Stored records
<<<<

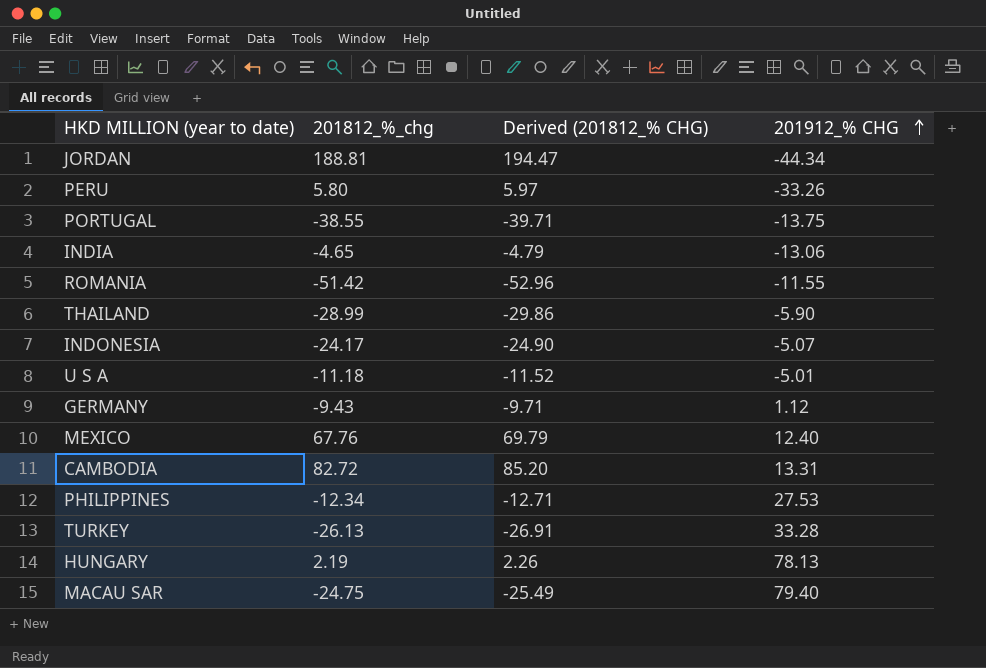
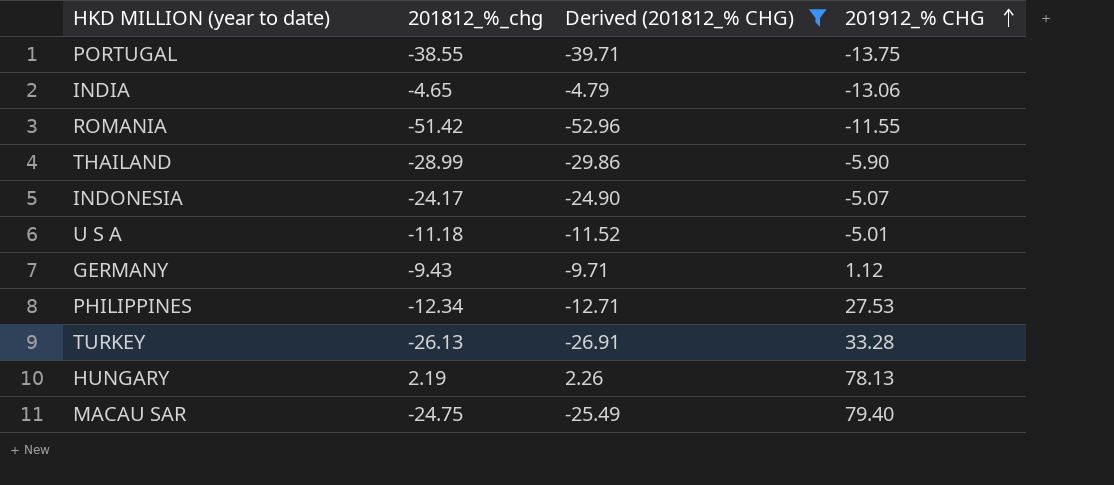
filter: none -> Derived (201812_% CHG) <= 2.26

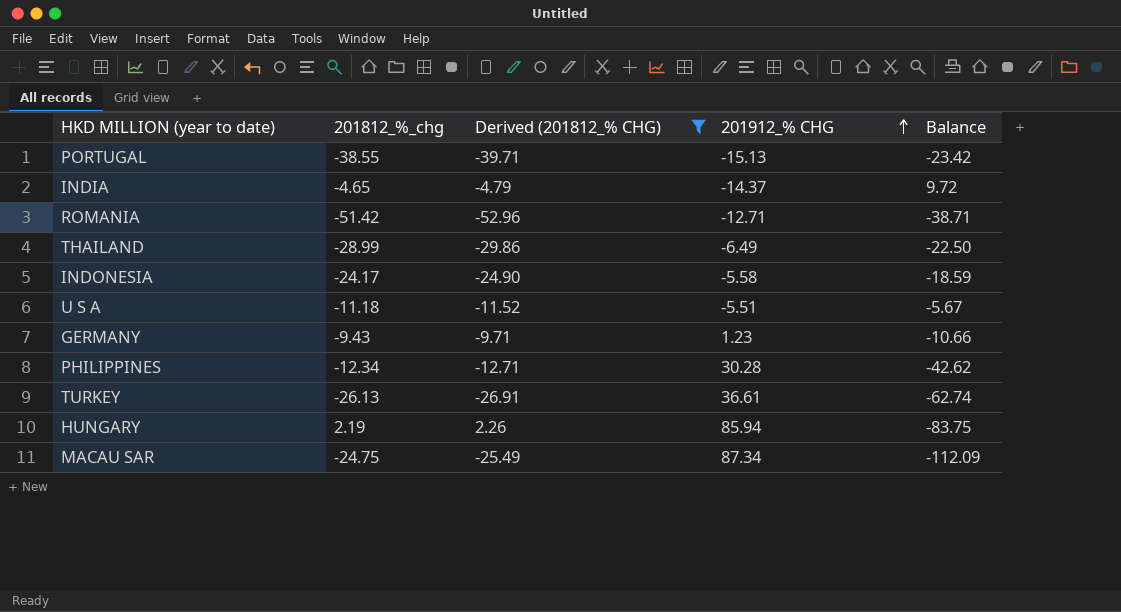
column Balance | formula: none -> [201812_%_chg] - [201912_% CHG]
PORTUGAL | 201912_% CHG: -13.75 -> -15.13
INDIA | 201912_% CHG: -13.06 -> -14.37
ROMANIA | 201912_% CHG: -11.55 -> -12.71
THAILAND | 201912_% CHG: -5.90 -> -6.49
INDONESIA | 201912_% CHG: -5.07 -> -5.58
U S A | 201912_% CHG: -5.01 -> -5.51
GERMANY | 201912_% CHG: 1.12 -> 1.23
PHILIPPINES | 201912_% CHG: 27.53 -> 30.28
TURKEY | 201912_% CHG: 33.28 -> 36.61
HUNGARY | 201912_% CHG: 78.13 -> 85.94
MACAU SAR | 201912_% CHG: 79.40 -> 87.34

>>>>

Exercise brief —
Could you state how many lines of the data include the word "none"? Only the number is needed.

Expected output —
2